• [Your assignment]: Find the line containing "- curl -X PATCH" in the listing below. Repeat it exactly, along with each following line up to and including the one containing "- In the output".

• [Input material]:
↓↓↓
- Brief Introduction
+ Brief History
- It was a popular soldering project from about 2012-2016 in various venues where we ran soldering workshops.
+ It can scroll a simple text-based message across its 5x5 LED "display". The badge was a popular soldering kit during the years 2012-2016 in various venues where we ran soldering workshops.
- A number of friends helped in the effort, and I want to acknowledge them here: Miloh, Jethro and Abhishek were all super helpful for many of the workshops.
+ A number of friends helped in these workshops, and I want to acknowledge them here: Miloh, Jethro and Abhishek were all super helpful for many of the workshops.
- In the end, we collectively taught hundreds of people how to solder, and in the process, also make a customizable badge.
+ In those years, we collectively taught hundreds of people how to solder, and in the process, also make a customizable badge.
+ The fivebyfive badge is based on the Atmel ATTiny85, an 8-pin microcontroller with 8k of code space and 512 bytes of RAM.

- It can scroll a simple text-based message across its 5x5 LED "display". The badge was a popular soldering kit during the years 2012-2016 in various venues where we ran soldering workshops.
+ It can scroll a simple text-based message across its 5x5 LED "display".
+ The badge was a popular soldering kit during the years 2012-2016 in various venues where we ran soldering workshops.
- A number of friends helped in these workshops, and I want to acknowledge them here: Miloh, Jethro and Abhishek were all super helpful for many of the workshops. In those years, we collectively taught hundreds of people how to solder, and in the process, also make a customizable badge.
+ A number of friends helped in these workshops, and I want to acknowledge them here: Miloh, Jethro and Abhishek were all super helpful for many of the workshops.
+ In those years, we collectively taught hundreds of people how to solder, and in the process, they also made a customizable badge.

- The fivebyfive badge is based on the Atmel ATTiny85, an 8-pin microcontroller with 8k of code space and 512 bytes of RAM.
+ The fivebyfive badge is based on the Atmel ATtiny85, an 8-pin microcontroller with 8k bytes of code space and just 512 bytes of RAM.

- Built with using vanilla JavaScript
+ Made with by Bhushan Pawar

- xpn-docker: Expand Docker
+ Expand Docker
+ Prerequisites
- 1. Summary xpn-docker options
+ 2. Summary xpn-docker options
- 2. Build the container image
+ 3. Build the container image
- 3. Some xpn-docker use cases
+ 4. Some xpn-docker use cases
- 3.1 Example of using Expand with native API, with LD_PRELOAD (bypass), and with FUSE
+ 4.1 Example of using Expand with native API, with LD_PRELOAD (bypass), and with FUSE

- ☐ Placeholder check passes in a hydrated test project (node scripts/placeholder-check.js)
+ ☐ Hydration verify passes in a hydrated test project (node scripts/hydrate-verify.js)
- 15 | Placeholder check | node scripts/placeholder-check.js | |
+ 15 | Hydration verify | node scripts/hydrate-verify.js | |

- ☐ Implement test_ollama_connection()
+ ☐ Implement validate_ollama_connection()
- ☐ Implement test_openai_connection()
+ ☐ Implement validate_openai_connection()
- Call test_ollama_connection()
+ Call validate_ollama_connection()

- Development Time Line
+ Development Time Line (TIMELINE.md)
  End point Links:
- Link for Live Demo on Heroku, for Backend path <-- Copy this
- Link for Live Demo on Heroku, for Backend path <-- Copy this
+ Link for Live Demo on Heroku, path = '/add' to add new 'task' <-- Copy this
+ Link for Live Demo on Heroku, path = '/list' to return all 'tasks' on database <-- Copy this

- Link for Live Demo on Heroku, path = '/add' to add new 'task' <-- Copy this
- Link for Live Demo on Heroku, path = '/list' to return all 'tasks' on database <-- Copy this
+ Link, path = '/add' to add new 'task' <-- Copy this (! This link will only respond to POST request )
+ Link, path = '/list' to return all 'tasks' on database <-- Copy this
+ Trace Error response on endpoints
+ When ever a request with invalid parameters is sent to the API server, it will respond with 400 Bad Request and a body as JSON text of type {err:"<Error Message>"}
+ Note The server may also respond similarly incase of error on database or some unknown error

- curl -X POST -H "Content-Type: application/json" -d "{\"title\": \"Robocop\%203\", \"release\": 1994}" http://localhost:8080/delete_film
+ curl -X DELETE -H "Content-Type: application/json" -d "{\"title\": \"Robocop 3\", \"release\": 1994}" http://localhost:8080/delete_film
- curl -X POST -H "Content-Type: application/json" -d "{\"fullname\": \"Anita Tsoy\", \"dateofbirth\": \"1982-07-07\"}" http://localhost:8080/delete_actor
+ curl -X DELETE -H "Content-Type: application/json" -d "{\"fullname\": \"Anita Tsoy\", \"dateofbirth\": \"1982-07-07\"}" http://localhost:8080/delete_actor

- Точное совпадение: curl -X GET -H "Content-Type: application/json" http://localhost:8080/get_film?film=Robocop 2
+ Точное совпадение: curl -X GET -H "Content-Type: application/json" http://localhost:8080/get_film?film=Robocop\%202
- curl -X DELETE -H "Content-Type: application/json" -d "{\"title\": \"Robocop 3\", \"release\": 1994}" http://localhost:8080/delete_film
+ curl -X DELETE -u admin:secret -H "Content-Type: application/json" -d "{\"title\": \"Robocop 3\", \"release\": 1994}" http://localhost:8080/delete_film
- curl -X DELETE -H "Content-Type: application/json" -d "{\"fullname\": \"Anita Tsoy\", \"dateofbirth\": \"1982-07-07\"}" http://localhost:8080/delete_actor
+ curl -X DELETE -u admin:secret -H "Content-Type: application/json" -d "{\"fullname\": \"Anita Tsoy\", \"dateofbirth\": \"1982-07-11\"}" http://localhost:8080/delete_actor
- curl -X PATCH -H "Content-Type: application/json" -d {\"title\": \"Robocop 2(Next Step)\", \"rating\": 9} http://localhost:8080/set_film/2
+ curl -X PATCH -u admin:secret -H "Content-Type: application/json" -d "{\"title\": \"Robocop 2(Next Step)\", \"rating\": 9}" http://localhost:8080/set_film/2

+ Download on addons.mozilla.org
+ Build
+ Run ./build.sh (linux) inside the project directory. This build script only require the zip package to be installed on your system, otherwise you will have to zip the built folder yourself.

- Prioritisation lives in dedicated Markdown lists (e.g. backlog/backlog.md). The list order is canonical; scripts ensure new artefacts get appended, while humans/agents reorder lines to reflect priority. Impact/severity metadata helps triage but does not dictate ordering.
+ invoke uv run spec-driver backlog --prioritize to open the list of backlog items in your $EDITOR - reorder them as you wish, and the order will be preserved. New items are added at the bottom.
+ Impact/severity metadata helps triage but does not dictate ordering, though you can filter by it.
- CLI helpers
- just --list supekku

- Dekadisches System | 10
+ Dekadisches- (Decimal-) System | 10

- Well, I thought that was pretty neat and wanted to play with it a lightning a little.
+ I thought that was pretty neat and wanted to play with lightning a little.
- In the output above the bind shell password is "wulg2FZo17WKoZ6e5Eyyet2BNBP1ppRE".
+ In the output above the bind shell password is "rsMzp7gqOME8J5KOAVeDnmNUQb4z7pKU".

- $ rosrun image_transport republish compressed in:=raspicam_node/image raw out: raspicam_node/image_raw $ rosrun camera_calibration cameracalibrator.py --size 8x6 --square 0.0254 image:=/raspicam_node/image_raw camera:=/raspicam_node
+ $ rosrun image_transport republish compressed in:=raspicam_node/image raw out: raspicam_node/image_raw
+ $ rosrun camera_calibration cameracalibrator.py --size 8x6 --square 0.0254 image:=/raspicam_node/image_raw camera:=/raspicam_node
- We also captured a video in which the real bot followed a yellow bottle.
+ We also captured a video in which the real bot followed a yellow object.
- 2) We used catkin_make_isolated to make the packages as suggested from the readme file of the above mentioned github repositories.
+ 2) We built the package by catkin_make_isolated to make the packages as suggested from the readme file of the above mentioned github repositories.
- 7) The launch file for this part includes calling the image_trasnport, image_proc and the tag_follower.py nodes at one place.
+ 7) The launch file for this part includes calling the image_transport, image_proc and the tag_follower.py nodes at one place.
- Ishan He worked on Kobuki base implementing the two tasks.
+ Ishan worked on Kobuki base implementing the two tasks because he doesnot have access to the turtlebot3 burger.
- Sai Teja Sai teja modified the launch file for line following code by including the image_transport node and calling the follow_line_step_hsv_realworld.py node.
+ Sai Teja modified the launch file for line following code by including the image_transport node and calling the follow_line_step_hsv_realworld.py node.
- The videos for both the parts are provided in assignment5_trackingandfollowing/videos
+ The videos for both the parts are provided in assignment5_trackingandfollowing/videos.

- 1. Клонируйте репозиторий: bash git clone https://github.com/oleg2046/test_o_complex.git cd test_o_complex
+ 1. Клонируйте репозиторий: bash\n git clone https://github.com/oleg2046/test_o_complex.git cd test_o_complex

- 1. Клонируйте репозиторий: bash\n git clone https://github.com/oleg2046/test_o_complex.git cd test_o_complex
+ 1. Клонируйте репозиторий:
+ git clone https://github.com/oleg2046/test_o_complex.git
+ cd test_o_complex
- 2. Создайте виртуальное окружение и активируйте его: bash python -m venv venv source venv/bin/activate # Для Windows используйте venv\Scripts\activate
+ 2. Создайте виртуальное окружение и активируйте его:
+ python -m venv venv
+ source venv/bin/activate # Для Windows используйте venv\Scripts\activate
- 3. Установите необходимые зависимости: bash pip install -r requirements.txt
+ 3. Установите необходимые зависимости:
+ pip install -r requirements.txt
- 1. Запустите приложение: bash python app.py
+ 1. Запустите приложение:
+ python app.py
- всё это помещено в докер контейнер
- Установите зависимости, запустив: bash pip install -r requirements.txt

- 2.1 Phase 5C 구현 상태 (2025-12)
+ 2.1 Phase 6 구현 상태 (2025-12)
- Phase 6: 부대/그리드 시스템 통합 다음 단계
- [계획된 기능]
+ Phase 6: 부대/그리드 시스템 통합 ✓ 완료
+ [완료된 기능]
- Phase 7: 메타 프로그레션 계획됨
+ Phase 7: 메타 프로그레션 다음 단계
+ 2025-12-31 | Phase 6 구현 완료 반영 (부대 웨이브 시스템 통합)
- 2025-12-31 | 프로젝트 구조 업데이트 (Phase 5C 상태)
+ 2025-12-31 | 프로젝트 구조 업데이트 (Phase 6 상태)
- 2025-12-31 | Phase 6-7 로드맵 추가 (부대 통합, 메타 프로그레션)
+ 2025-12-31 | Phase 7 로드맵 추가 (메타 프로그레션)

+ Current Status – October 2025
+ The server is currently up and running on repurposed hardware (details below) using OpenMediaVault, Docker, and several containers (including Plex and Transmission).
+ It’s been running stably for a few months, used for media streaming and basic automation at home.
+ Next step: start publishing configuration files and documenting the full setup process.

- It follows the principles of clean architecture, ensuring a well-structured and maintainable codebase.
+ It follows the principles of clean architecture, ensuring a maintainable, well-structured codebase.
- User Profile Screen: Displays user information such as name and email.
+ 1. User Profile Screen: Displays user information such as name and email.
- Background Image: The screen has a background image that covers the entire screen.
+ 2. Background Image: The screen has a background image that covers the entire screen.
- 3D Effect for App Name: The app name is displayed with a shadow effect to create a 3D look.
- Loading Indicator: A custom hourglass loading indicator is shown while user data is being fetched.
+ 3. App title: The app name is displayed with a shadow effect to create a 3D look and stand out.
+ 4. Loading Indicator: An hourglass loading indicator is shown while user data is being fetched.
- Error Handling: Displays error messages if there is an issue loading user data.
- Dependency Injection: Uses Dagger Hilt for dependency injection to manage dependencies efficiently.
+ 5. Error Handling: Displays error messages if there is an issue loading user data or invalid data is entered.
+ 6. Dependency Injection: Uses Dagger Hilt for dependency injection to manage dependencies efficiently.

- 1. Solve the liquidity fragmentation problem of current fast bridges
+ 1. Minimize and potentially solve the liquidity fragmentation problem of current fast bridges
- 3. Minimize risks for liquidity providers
↑↑↑
• [Solution below]:
- curl -X PATCH -H "Content-Type: application/json" -d {\"title\": \"Robocop 2(Next Step)\", \"rating\": 9} http://localhost:8080/set_film/2
+ curl -X PATCH -u admin:secret -H "Content-Type: application/json" -d "{\"title\": \"Robocop 2(Next Step)\", \"rating\": 9}" http://localhost:8080/set_film/2

+ Download on addons.mozilla.org
+ Build
+ Run ./build.sh (linux) inside the project directory. This build script only require the zip package to be installed on your system, otherwise you will have to zip the built folder yourself.

- Prioritisation lives in dedicated Markdown lists (e.g. backlog/backlog.md). The list order is canonical; scripts ensure new artefacts get appended, while humans/agents reorder lines to reflect priority. Impact/severity metadata helps triage but does not dictate ordering.
+ invoke uv run spec-driver backlog --prioritize to open the list of backlog items in your $EDITOR - reorder them as you wish, and the order will be preserved. New items are added at the bottom.
+ Impact/severity metadata helps triage but does not dictate ordering, though you can filter by it.
- CLI helpers
- just --list supekku

- Dekadisches System | 10
+ Dekadisches- (Decimal-) System | 10

- Well, I thought that was pretty neat and wanted to play with it a lightning a little.
+ I thought that was pretty neat and wanted to play with lightning a little.
- In the output above the bind shell password is "wulg2FZo17WKoZ6e5Eyyet2BNBP1ppRE".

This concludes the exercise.